The Beatles famously walked away from touring in 1966, but looking back now, Paul McCartney and Ringo Starr say that decision was never final.

"It wasn’t like we’d placed a wreath on the live Beatles," Starr told MOJO. Pointing out that their 1969 rooftop performance "showed that we could still do that stuff," he added, “We could maybe have gone out live again. It didn’t happen. But it was never like, 'Oh, that’s dead, the Beatles are dead. It was always a possibility that we would do it again.'"

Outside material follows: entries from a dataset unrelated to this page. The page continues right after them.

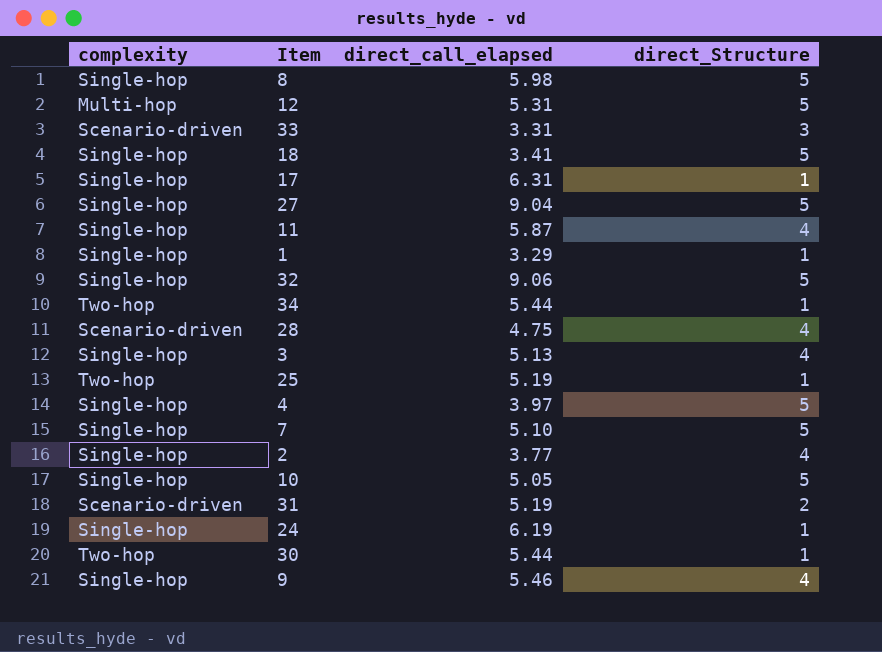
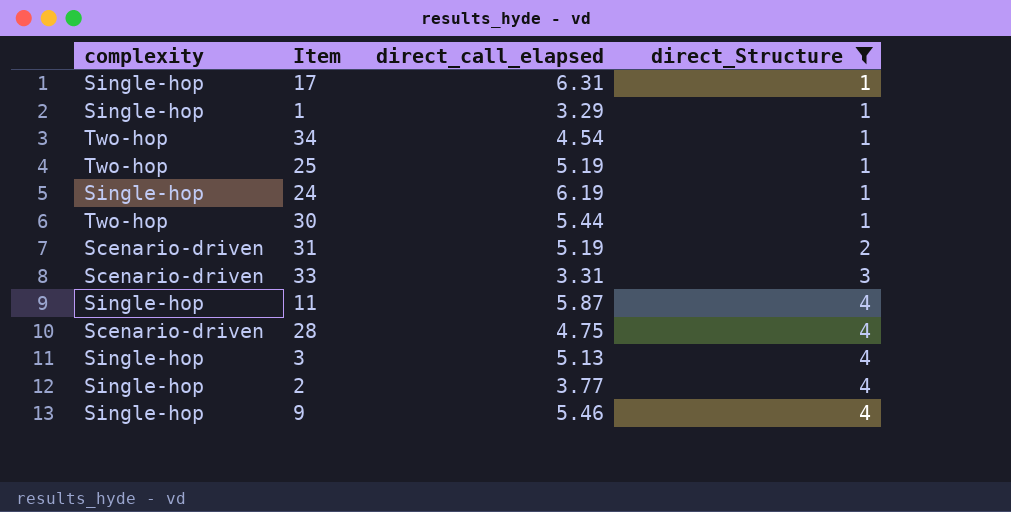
filter: none -> direct_Structure != 5
row order: none -> direct_Structure ascending
34 | direct_call_elapsed: 5.44 -> 4.54

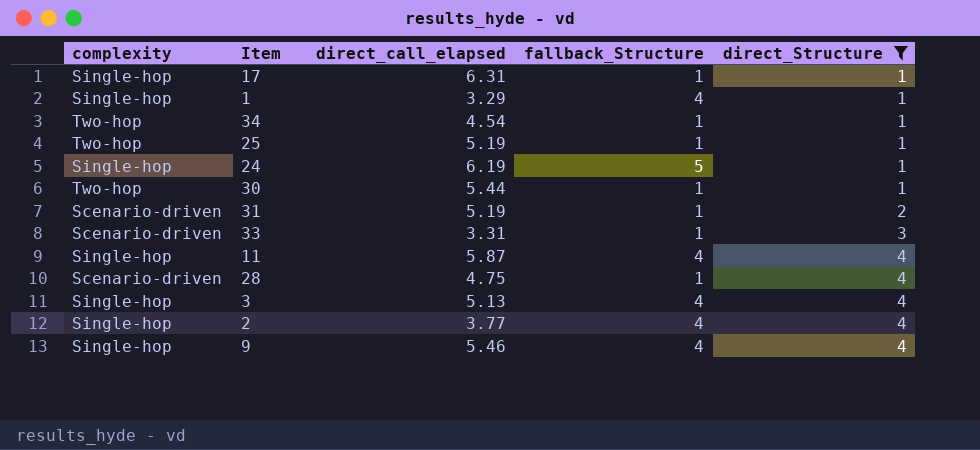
column fallback_Structure | position: none -> 4

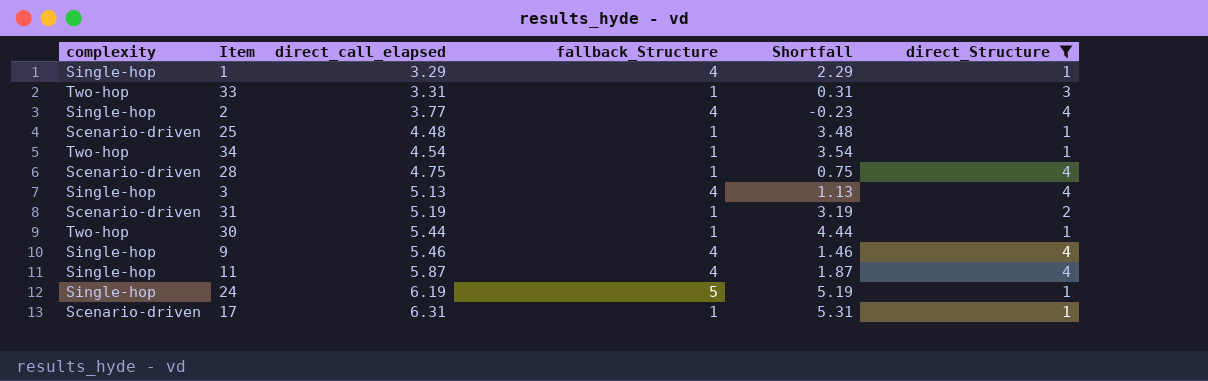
row order: direct_Structure ascending -> direct_call_elapsed ascending
column Shortfall | formula: none -> [direct_call_elapsed] - [direct_Structure]
33 | complexity: Scenario-driven -> Two-hop
25 | complexity: Two-hop -> Scenario-driven
25 | direct_call_elapsed: 5.19 -> 4.48
17 | complexity: Single-hop -> Scenario-driven

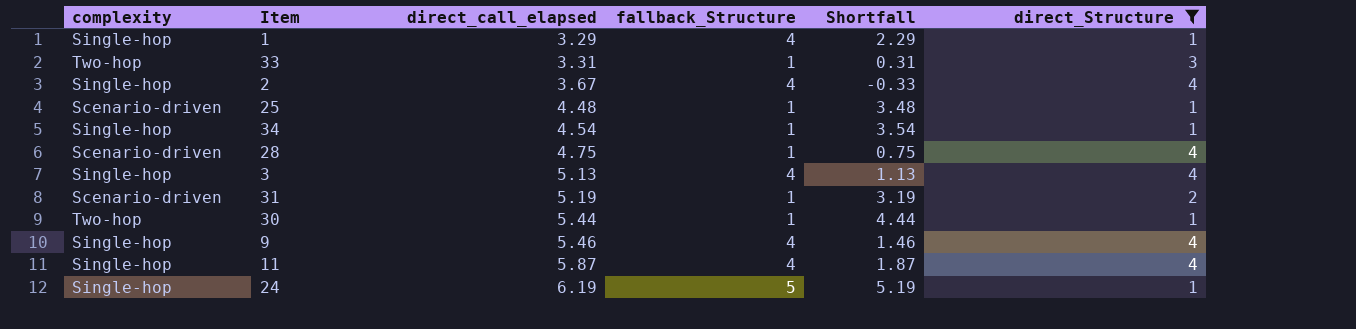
row 17: Scenario-driven | 6.31 | 1 | 5.31 | 1 -> none
2 | direct_call_elapsed: 3.77 -> 3.67
2 | Shortfall: -0.23 -> -0.33
34 | complexity: Two-hop -> Single-hop

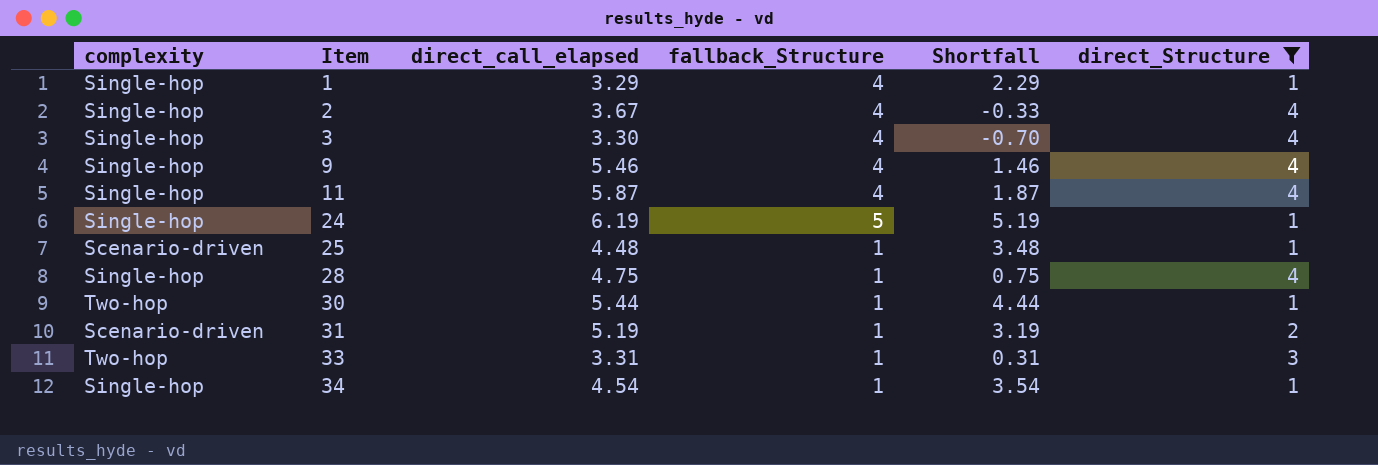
row order: direct_call_elapsed ascending -> Item ascending
3 | direct_call_elapsed: 5.13 -> 3.30
3 | Shortfall: 1.13 -> -0.70
28 | complexity: Scenario-driven -> Single-hop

In fact, as Starr pointed out, McCartney — who was sitting next to him during the interview — "tried one time to get us to go out again." Not that McCartney got much of anywhere with his fellow Beatles on that point. "But you didn’t listen to me!" McCartney's quoted as howling in "mock outrage" — and prompting Starr to absolve himself of responsibility. "I listened," he insisted. "It was the others!"

Starr's sentiments echo comments he recently made during an interview with Bloomberg, in which he suggested that, had the Beatles managed to find a way to stay together, they'd probably still be touring today — much like the Rolling Stones. "We would," he agreed. "We would have gotten over our difficulties and gotten on the road again."

Sadly, that didn't happen, but Beatles fans hoping to relive the band's live work have a new opportunity later this fall, when director Ron Howard's documentary The Beatles: Eight Days a Week — The Touring Years debuts in theaters and on the Hulu streaming service. "It will explore their inner workings – how they made decisions, created their music and built their collective career together – all the while, exploring the Beatles’ extraordinary and unique musical gifts and their remarkable, complementary personalities," promises a press release. "The film will focus on the time period from the early Beatles’ journey in the days of the Cavern Club in Liverpool to their last concert at Candlestick Park in San Francisco in 1966."